- _Problem description_
Please return the material exactly; leave no entry out.

- _Data to use_
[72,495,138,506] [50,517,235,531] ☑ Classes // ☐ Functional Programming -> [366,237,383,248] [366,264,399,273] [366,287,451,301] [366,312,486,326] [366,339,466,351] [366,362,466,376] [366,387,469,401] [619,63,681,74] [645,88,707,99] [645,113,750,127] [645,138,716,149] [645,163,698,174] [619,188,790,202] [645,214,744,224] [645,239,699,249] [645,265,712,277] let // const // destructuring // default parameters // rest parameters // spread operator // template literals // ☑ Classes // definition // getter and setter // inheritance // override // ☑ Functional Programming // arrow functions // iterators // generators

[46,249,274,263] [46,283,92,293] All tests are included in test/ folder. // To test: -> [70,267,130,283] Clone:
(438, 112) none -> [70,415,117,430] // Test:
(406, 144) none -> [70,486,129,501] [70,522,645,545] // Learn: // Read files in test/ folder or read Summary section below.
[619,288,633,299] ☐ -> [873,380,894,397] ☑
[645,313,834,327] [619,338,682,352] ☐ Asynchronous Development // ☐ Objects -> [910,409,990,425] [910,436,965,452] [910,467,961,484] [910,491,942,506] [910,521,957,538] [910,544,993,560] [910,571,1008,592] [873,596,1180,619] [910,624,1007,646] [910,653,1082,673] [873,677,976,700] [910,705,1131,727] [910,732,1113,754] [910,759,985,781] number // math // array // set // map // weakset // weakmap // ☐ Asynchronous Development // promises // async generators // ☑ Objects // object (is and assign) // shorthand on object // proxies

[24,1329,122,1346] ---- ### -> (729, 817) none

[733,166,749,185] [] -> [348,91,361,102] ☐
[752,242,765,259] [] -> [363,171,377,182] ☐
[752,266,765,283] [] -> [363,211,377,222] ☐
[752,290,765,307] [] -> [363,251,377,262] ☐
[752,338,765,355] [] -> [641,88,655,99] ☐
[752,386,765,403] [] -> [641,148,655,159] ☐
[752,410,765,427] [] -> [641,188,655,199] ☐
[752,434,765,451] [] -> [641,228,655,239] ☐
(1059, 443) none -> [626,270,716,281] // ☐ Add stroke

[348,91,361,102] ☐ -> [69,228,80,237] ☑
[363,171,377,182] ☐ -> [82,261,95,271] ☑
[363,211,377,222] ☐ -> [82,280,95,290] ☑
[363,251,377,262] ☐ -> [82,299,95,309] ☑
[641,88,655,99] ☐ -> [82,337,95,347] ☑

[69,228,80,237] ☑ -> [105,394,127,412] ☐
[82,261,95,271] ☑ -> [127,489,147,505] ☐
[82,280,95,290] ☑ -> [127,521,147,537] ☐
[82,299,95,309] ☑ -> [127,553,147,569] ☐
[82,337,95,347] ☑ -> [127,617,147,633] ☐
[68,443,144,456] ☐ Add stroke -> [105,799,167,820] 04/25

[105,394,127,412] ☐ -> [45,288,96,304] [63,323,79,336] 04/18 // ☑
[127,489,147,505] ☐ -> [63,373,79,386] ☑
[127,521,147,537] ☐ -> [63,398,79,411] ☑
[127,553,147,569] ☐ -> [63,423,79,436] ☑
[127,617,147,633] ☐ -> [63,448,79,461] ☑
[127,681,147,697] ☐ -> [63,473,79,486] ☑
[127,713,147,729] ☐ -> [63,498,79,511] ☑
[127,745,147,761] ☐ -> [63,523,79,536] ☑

- _Finished task_
[72,495,138,506] [50,517,235,531] ☑ Classes // ☐ Functional Programming -> [366,237,383,248] [366,264,399,273] [366,287,451,301] [366,312,486,326] [366,339,466,351] [366,362,466,376] [366,387,469,401] [619,63,681,74] [645,88,707,99] [645,113,750,127] [645,138,716,149] [645,163,698,174] [619,188,790,202] [645,214,744,224] [645,239,699,249] [645,265,712,277] let // const // destructuring // default parameters // rest parameters // spread operator // template literals // ☑ Classes // definition // getter and setter // inheritance // override // ☑ Functional Programming // arrow functions // iterators // generators

[46,249,274,263] [46,283,92,293] All tests are included in test/ folder. // To test: -> [70,267,130,283] Clone:
(438, 112) none -> [70,415,117,430] // Test:
(406, 144) none -> [70,486,129,501] [70,522,645,545] // Learn: // Read files in test/ folder or read Summary section below.
[619,288,633,299] ☐ -> [873,380,894,397] ☑
[645,313,834,327] [619,338,682,352] ☐ Asynchronous Development // ☐ Objects -> [910,409,990,425] [910,436,965,452] [910,467,961,484] [910,491,942,506] [910,521,957,538] [910,544,993,560] [910,571,1008,592] [873,596,1180,619] [910,624,1007,646] [910,653,1082,673] [873,677,976,700] [910,705,1131,727] [910,732,1113,754] [910,759,985,781] number // math // array // set // map // weakset // weakmap // ☐ Asynchronous Development // promises // async generators // ☑ Objects // object (is and assign) // shorthand on object // proxies

[24,1329,122,1346] ---- ### -> (729, 817) none

[733,166,749,185] [] -> [348,91,361,102] ☐
[752,242,765,259] [] -> [363,171,377,182] ☐
[752,266,765,283] [] -> [363,211,377,222] ☐
[752,290,765,307] [] -> [363,251,377,262] ☐
[752,338,765,355] [] -> [641,88,655,99] ☐
[752,386,765,403] [] -> [641,148,655,159] ☐
[752,410,765,427] [] -> [641,188,655,199] ☐
[752,434,765,451] [] -> [641,228,655,239] ☐
(1059, 443) none -> [626,270,716,281] // ☐ Add stroke

[348,91,361,102] ☐ -> [69,228,80,237] ☑
[363,171,377,182] ☐ -> [82,261,95,271] ☑
[363,211,377,222] ☐ -> [82,280,95,290] ☑
[363,251,377,262] ☐ -> [82,299,95,309] ☑
[641,88,655,99] ☐ -> [82,337,95,347] ☑

[69,228,80,237] ☑ -> [105,394,127,412] ☐
[82,261,95,271] ☑ -> [127,489,147,505] ☐
[82,280,95,290] ☑ -> [127,521,147,537] ☐
[82,299,95,309] ☑ -> [127,553,147,569] ☐
[82,337,95,347] ☑ -> [127,617,147,633] ☐
[68,443,144,456] ☐ Add stroke -> [105,799,167,820] 04/25

[105,394,127,412] ☐ -> [45,288,96,304] [63,323,79,336] 04/18 // ☑
[127,489,147,505] ☐ -> [63,373,79,386] ☑
[127,521,147,537] ☐ -> [63,398,79,411] ☑
[127,553,147,569] ☐ -> [63,423,79,436] ☑
[127,617,147,633] ☐ -> [63,448,79,461] ☑
[127,681,147,697] ☐ -> [63,473,79,486] ☑
[127,713,147,729] ☐ -> [63,498,79,511] ☑
[127,745,147,761] ☐ -> [63,523,79,536] ☑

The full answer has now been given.